[Opening SOURCE INFORMATION section]

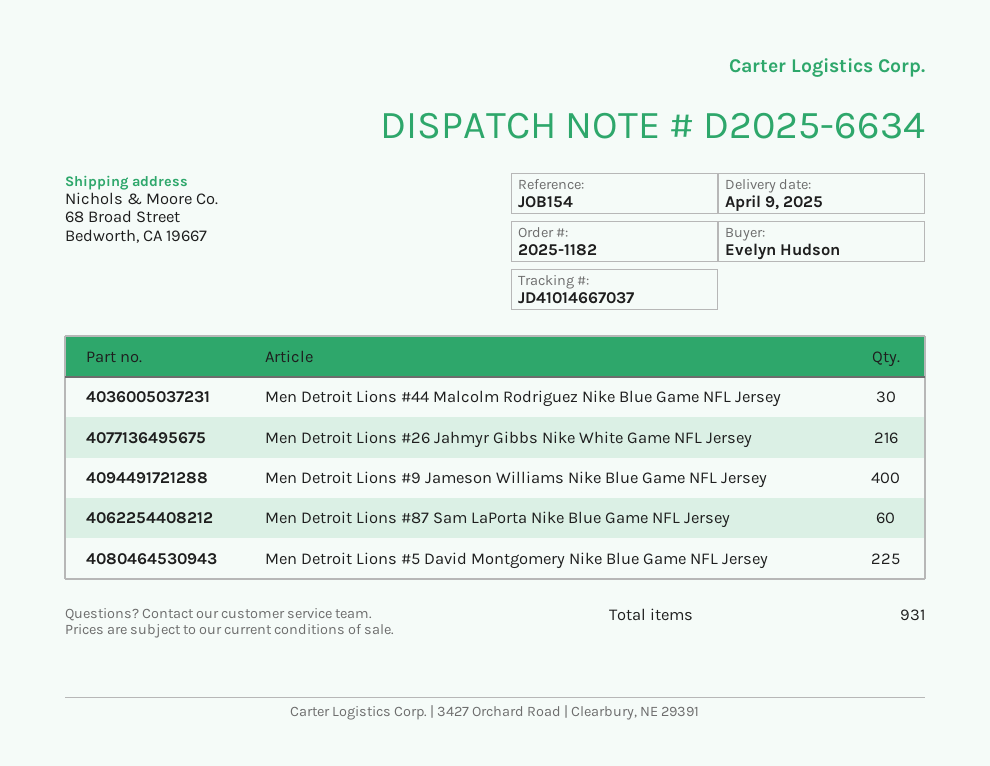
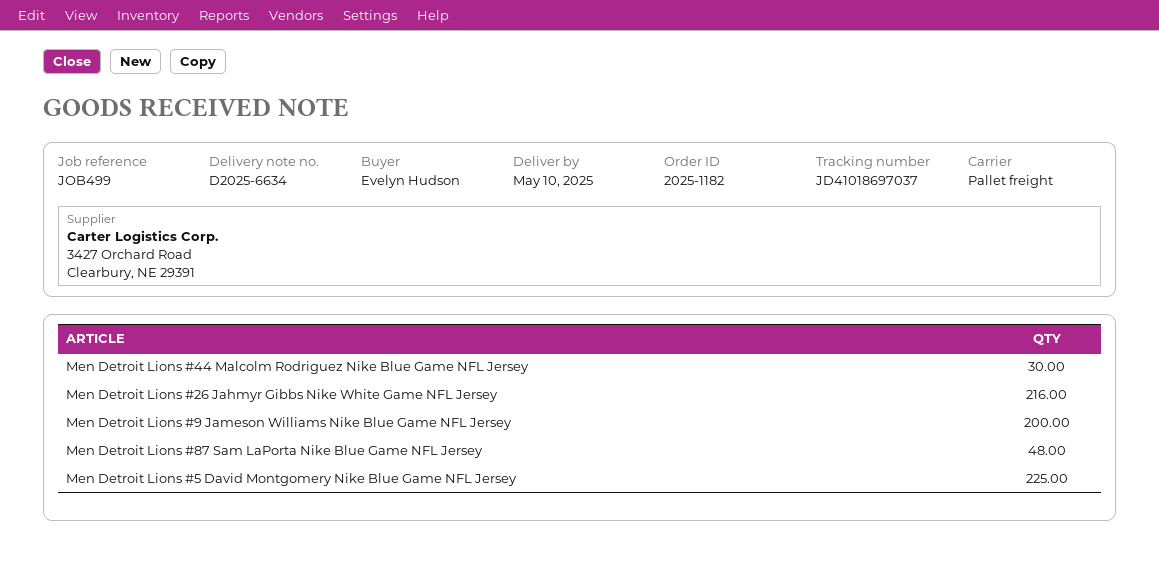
delivery date: 2025-04-09 -> 2025-05-10
reference: JOB154 -> JOB499
tracking number: JD41014667037 -> JD41018697037
Men Detroit Lions #9 Jameson Williams Nike Blue Game NFL Jersey: 400 -> 200
Men Detroit Lions #87 Sam LaPorta Nike Blue Game NFL Jersey: 60 -> 48

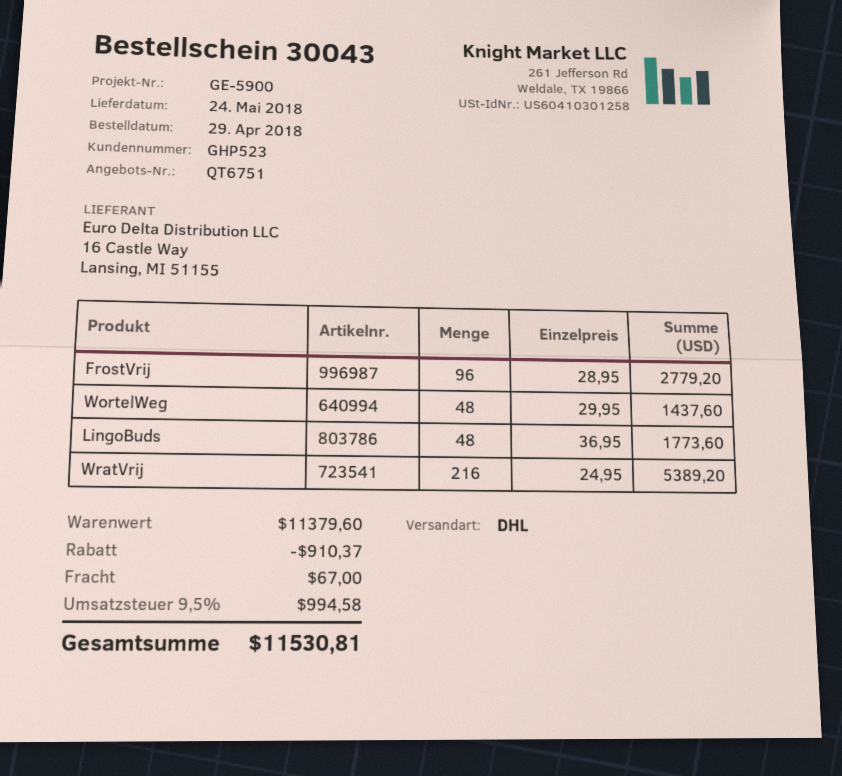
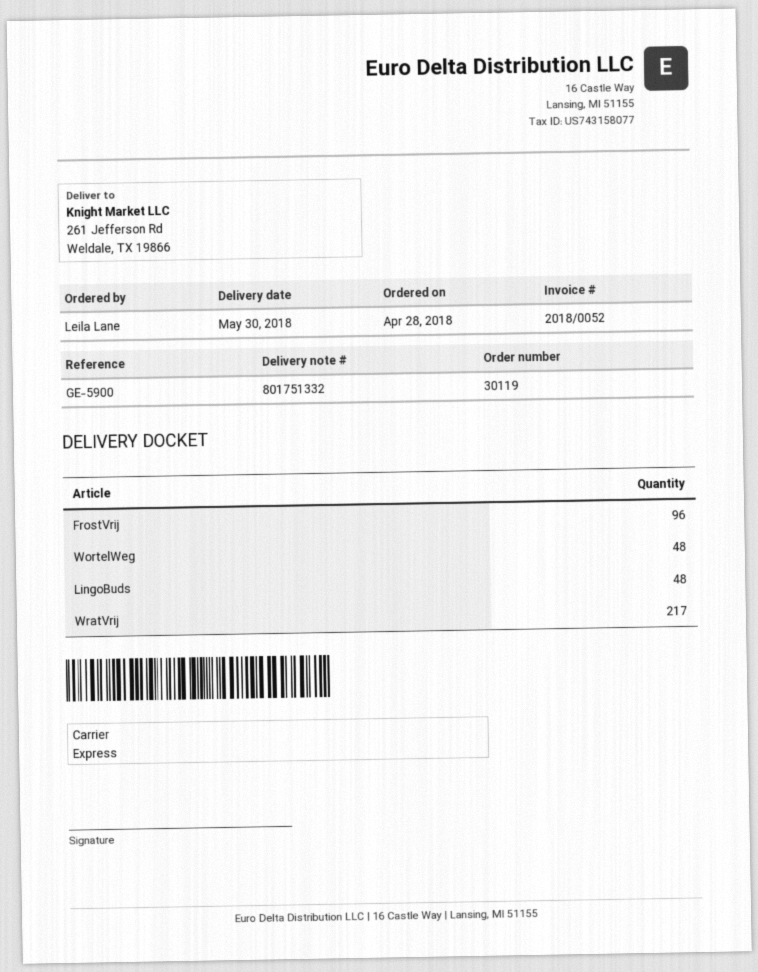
order number: 30043 -> 30119
order date: 2018-04-29 -> 2018-04-28
delivery date: 2018-05-24 -> 2018-05-30
shipping method: DHL -> express
WratVrij: 216 -> 217

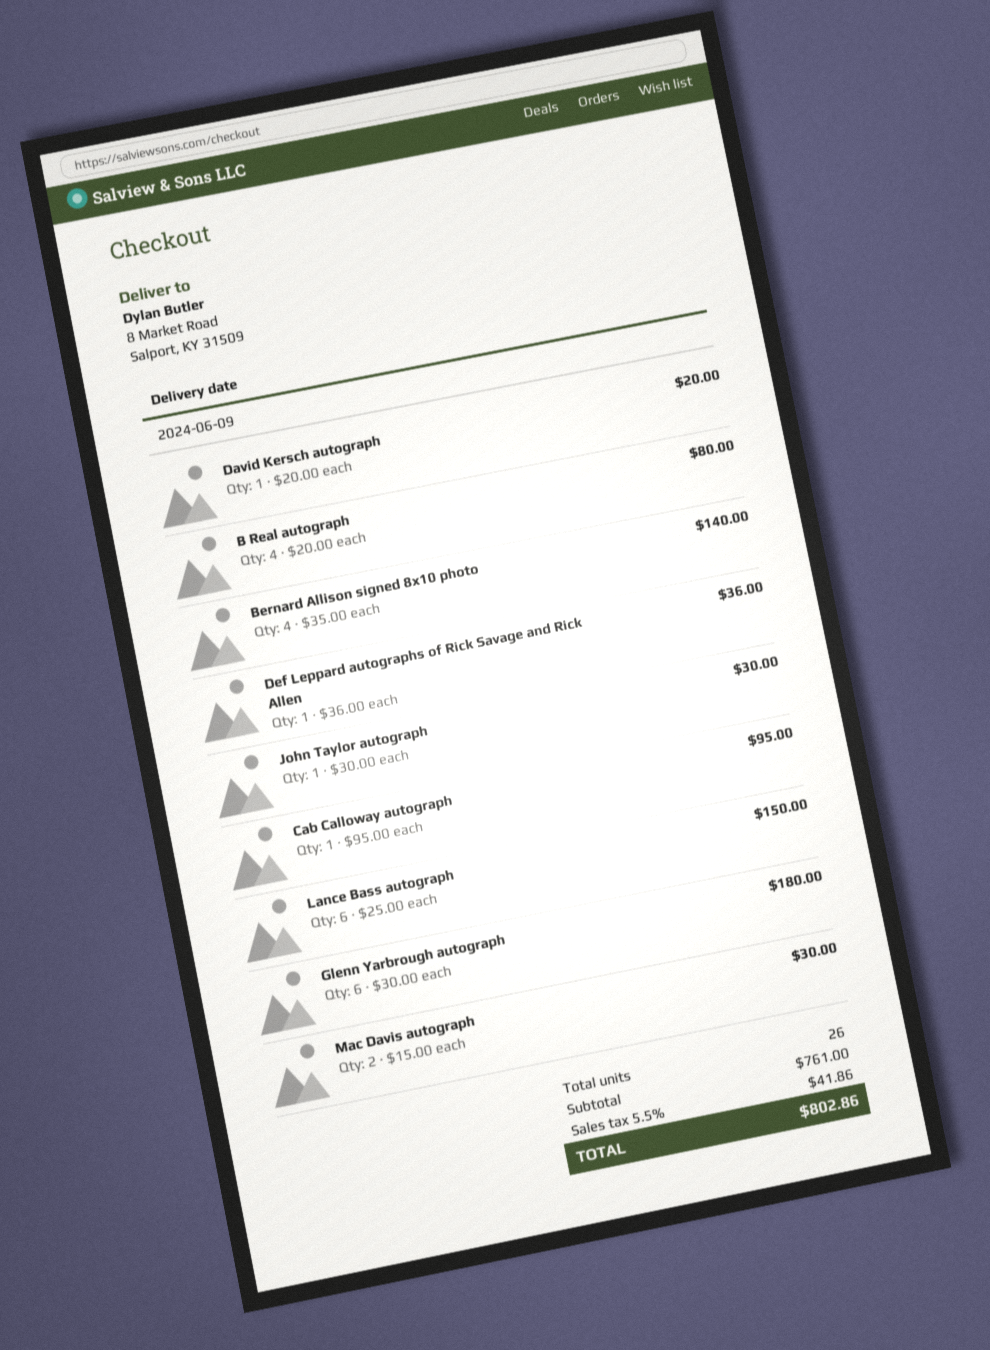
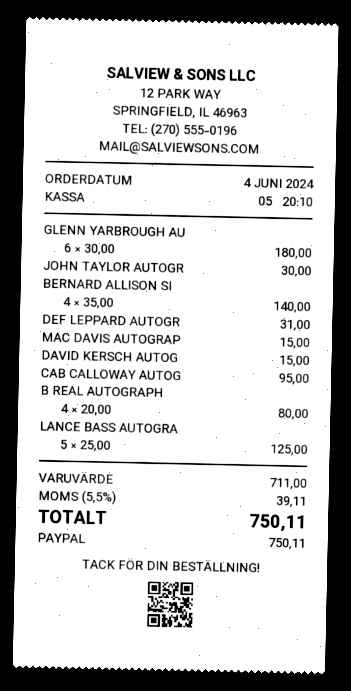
David Kersch autograph: 1 x 20.00 = 20.00 -> 1 x 15.00 = 15.00
Def Leppard autographs of Rick Savage and Rick Allen: 1 x 36.00 = 36.00 -> 1 x 31.00 = 31.00
Lance Bass autograph: 6 x 25.00 = 150.00 -> 5 x 25.00 = 125.00
Mac Davis autograph: 2 x 15.00 = 30.00 -> 1 x 15.00 = 15.00
subtotal: 761.00 -> 711.00
tax: 5.5% = 41.86 -> 5.5% = 39.11
total: 802.86 -> 750.11

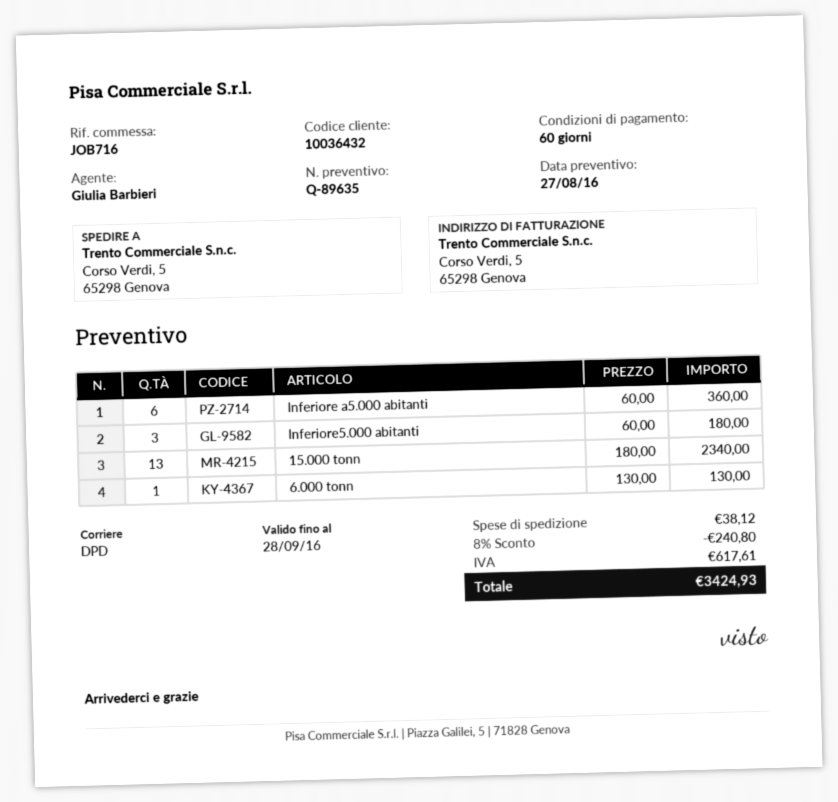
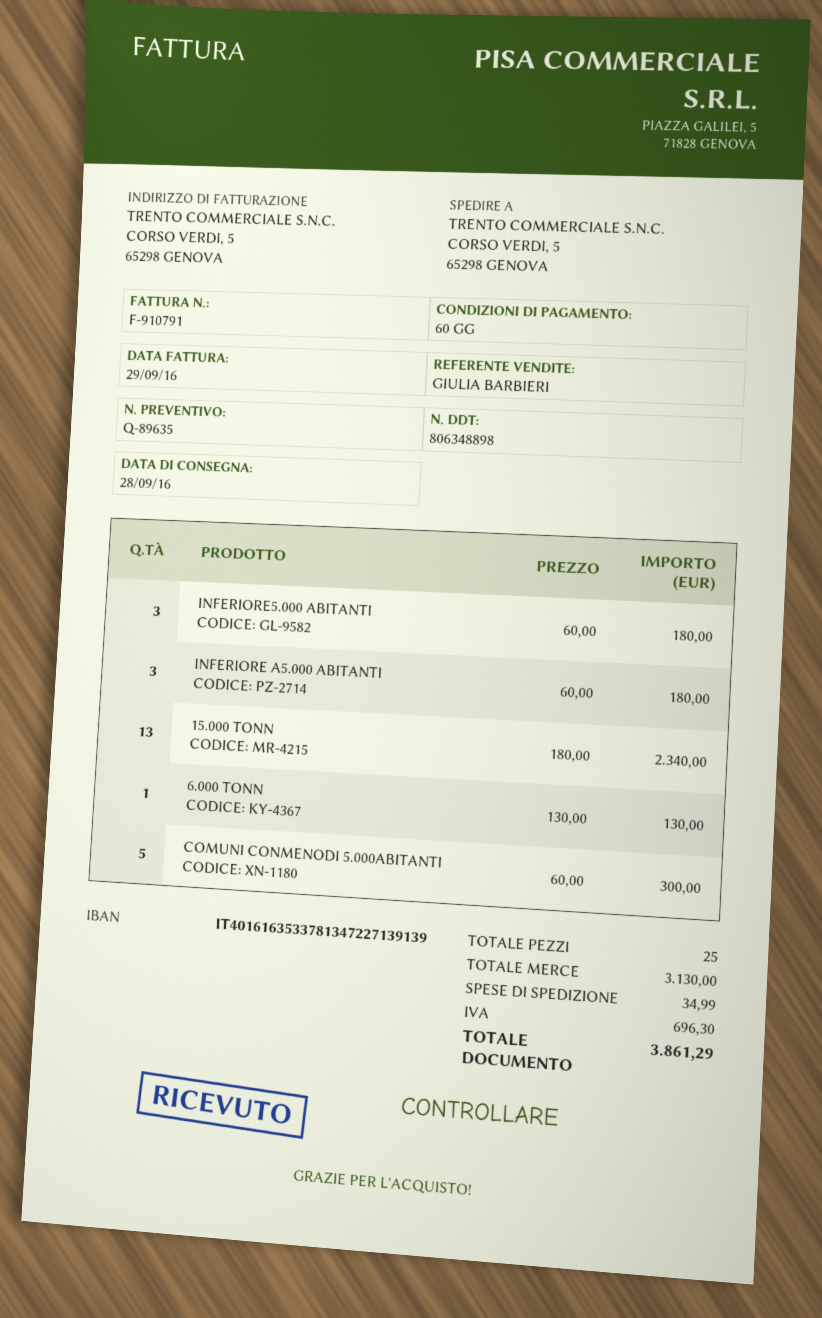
Inferiore a5.000 abitanti: 6 x 60.00 = 360.00 -> 3 x 60.00 = 180.00
COMUNI CONMENODI 5.000ABITANTI: none -> 5 x 60.00 = 300.00
discount: 8% = 240.80 -> none
shipping: 38.12 -> 34.99
tax: 617.61 -> 696.30
total: 3424.93 -> 3861.29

[Closing SOURCE INFORMATION section]

• **PROBLEM TO WORK ON**
Write out the material above without changing a word, and skip any picture.

• **TASK RESULT**
delivery date: 2025-04-09 -> 2025-05-10
reference: JOB154 -> JOB499
tracking number: JD41014667037 -> JD41018697037
Men Detroit Lions #9 Jameson Williams Nike Blue Game NFL Jersey: 400 -> 200
Men Detroit Lions #87 Sam LaPorta Nike Blue Game NFL Jersey: 60 -> 48

order number: 30043 -> 30119
order date: 2018-04-29 -> 2018-04-28
delivery date: 2018-05-24 -> 2018-05-30
shipping method: DHL -> express
WratVrij: 216 -> 217

David Kersch autograph: 1 x 20.00 = 20.00 -> 1 x 15.00 = 15.00
Def Leppard autographs of Rick Savage and Rick Allen: 1 x 36.00 = 36.00 -> 1 x 31.00 = 31.00
Lance Bass autograph: 6 x 25.00 = 150.00 -> 5 x 25.00 = 125.00
Mac Davis autograph: 2 x 15.00 = 30.00 -> 1 x 15.00 = 15.00
subtotal: 761.00 -> 711.00
tax: 5.5% = 41.86 -> 5.5% = 39.11
total: 802.86 -> 750.11

Inferiore a5.000 abitanti: 6 x 60.00 = 360.00 -> 3 x 60.00 = 180.00
COMUNI CONMENODI 5.000ABITANTI: none -> 5 x 60.00 = 300.00
discount: 8% = 240.80 -> none
shipping: 38.12 -> 34.99
tax: 617.61 -> 696.30
total: 3424.93 -> 3861.29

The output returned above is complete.